### DATA TO PROCESS
^^^^^^^^^^^^^^^^

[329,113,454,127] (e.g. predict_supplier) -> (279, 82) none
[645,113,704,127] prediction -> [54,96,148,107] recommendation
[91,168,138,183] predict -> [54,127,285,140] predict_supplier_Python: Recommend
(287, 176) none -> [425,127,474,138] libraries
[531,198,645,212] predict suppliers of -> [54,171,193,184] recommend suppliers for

^^^^^^^^^^^^^^^^

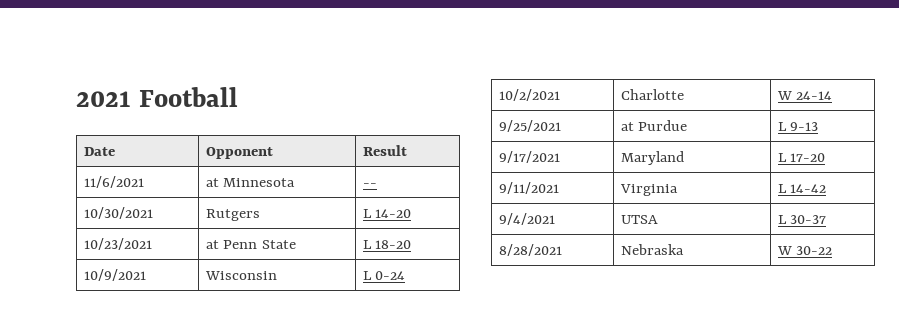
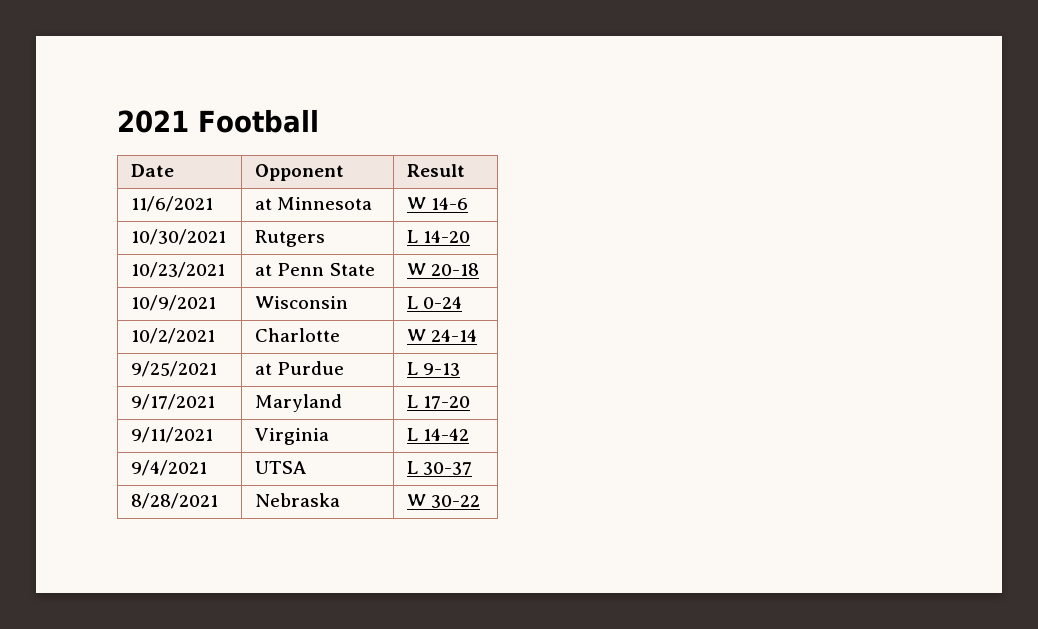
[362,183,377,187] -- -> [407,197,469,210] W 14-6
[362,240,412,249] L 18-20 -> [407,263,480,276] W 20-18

^^^^^^^^^^^^^^^^

### TASK OBJECTIVE
Which lines above run from the one containing "[362,183,377,187] -- ->" to the one containing "[362,240,412,249] L 18-20"? Give them again exactly, both ends included.

### SOLUTION BELOW
[362,183,377,187] -- -> [407,197,469,210] W 14-6
[362,240,412,249] L 18-20 -> [407,263,480,276] W 20-18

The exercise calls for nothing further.